As the area around the asylum was built upon, the new residents objected to the name, and it was changed to Argyle Street, by resolution of the Board of Health in October 1861. However, the lane was still being referred to as Asylum Lane in 1879, when numerous letters of complaint in the press noted that the north end, which ran to Spring Bank, was still not made-up. This end of the lane possibly retained the old name, before being officially designated as Derringham Street. By 1852 access could also be gained to the asylum by a circuitous route from Spring Bank via Derringham Street, Trinity Street and a short lane that was later improved to become Londesborough Street. The new name, Argyle Street, was possibly chosen to fit with other “royalist” names in the area; directly opposite across Anlaby Road were Regent Street, Victoria Terrace, Albert Terrace, and the Argyle public house. However, Argyle Farm was listed at the north of the old lane in trade directories of the time, and may have been another inspiration for the name.

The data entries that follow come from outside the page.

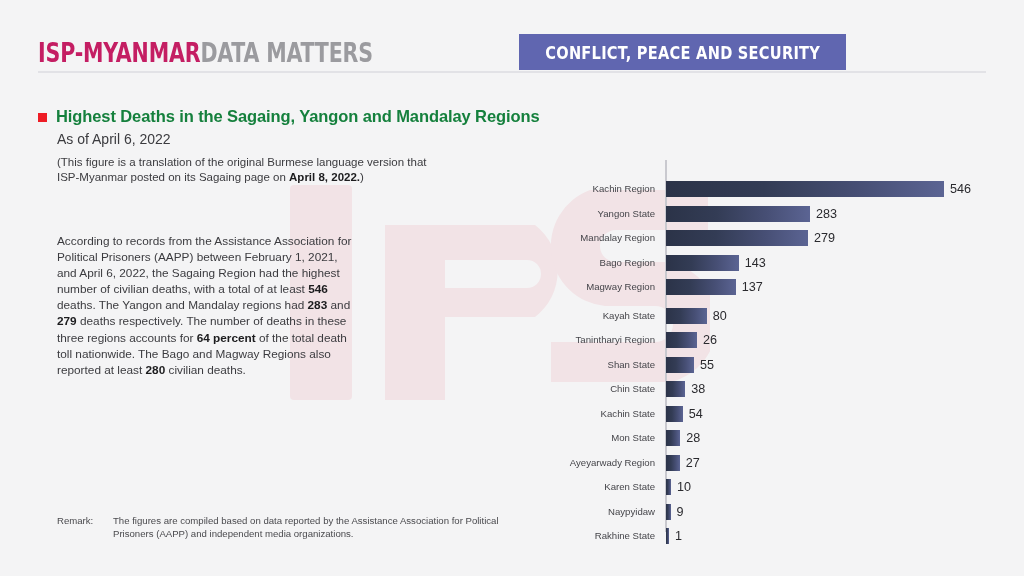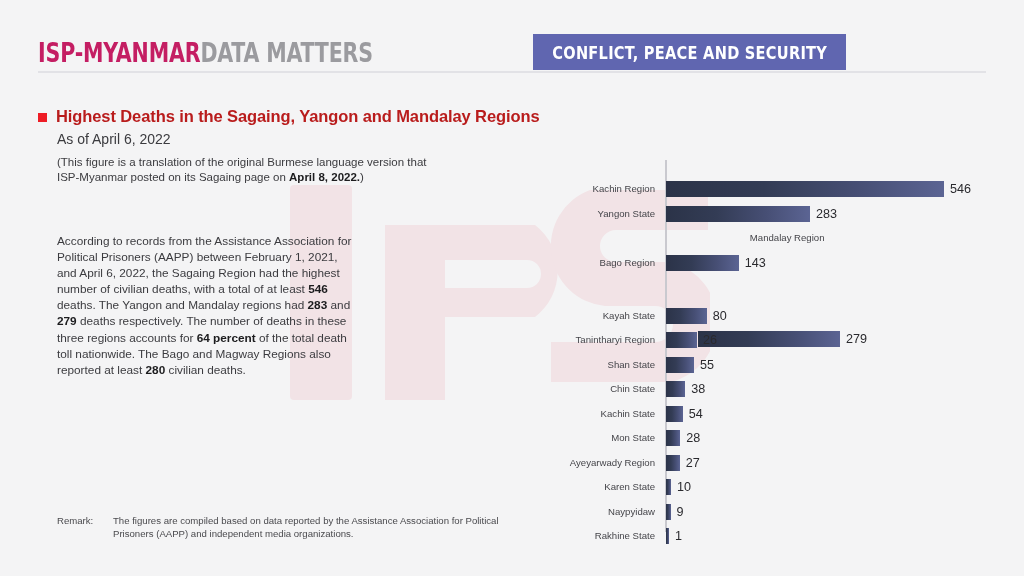--- a/index.html
+++ b/index.html
@@ -64,7 +64,7 @@
     display: flex;
     align-items: center;
     justify-content: center;
-    padding: 0 4px;
+    padding: 0 11px;
     font-family: "DejaVu Sans Condensed", "Liberation Sans Narrow", "Liberation Sans", sans-serif;
     font-size: 18px;
     font-weight: bold;

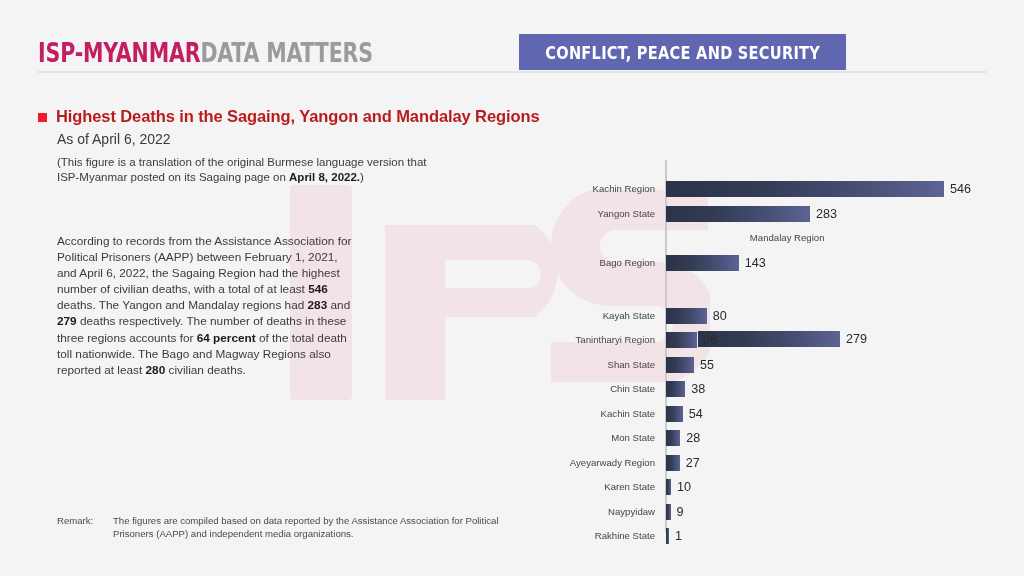--- a/index.html
+++ b/index.html
@@ -85,7 +85,7 @@
     left: 56px; top: 107px;
     font-size: 16.5px;
     font-weight: bold;
-    color: #b91c1c;
+    color: #15803d;
     letter-spacing: -0.1px;
     white-space: nowrap;
   }

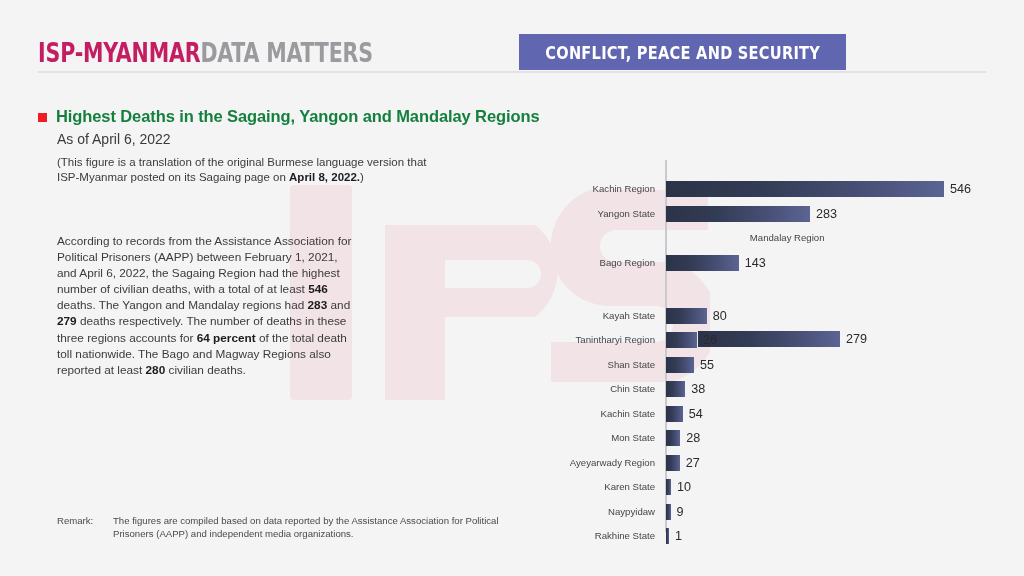--- a/index.html
+++ b/index.html
@@ -233,7 +233,7 @@
         <div class="val">283</div>
       </div>
     </div>
-    <div class="row" style="top: 70px; flex-direction: column;">
+    <div class="row" style="top: 70px;">
       <div class="cat">Mandalay Region</div>
       <div class="bar-wrap">
         <div class="bar" style="width: 142.055px;"></div>

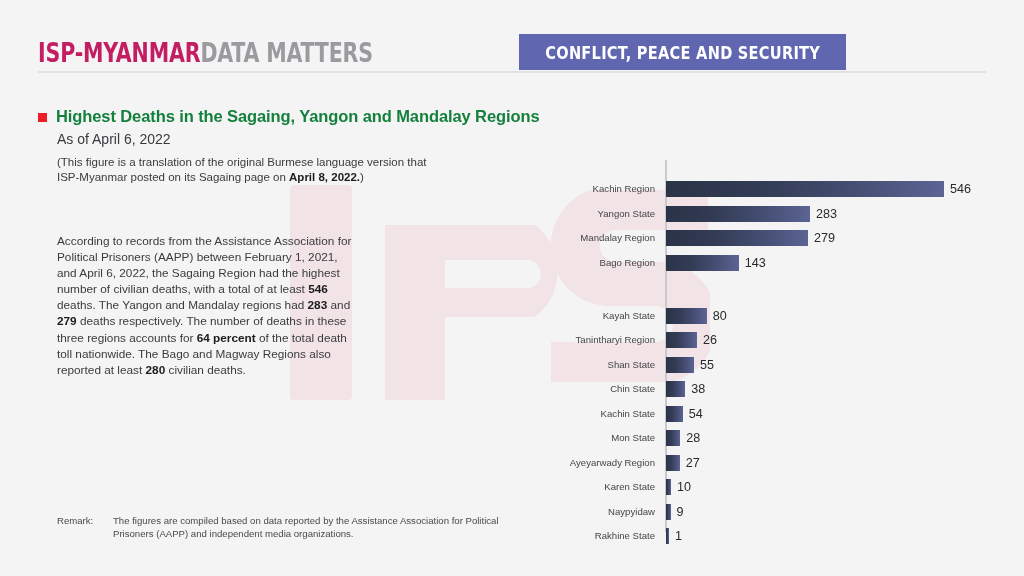--- a/index.html
+++ b/index.html
@@ -247,6 +247,13 @@
         <div class="val">143</div>
       </div>
     </div>
+    <div class="row" style="top: 119px;">
+      <div class="cat">Magway Region</div>
+      <div class="bar-wrap">
+        <div class="bar" style="width: 69.7546px;"></div>
+        <div class="val">137</div>
+      </div>
+    </div>
     <div class="row" style="top: 147.5px;">
       <div class="cat">Kayah State</div>
       <div class="bar-wrap">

Cricket had been played on a ground to the south of the old Asylum since at least 1857, when it was recorded there in a newspaper article; the ground was the new home of the Hull Town Cricket Club by 1864 following thier move from the Brown Cow Field (see earlier). The Argyle Street ground was small and balls were frequently hit over the boundary into the grounds of the asylum. The world famous cricketer W G Grace played on the ground in an 1875 match between the south and north of England teams. In 1888 a grandstand was erected on the asylum side of the ground, which was later moved to the club’s new home – The Circle (see later). The last match played at Argyle Street was against Halifax on 18 September 1897, although the pavilion was used for meetings during the construction of the new site. Everything, including the turf, was gradually removed to the new site during the following year.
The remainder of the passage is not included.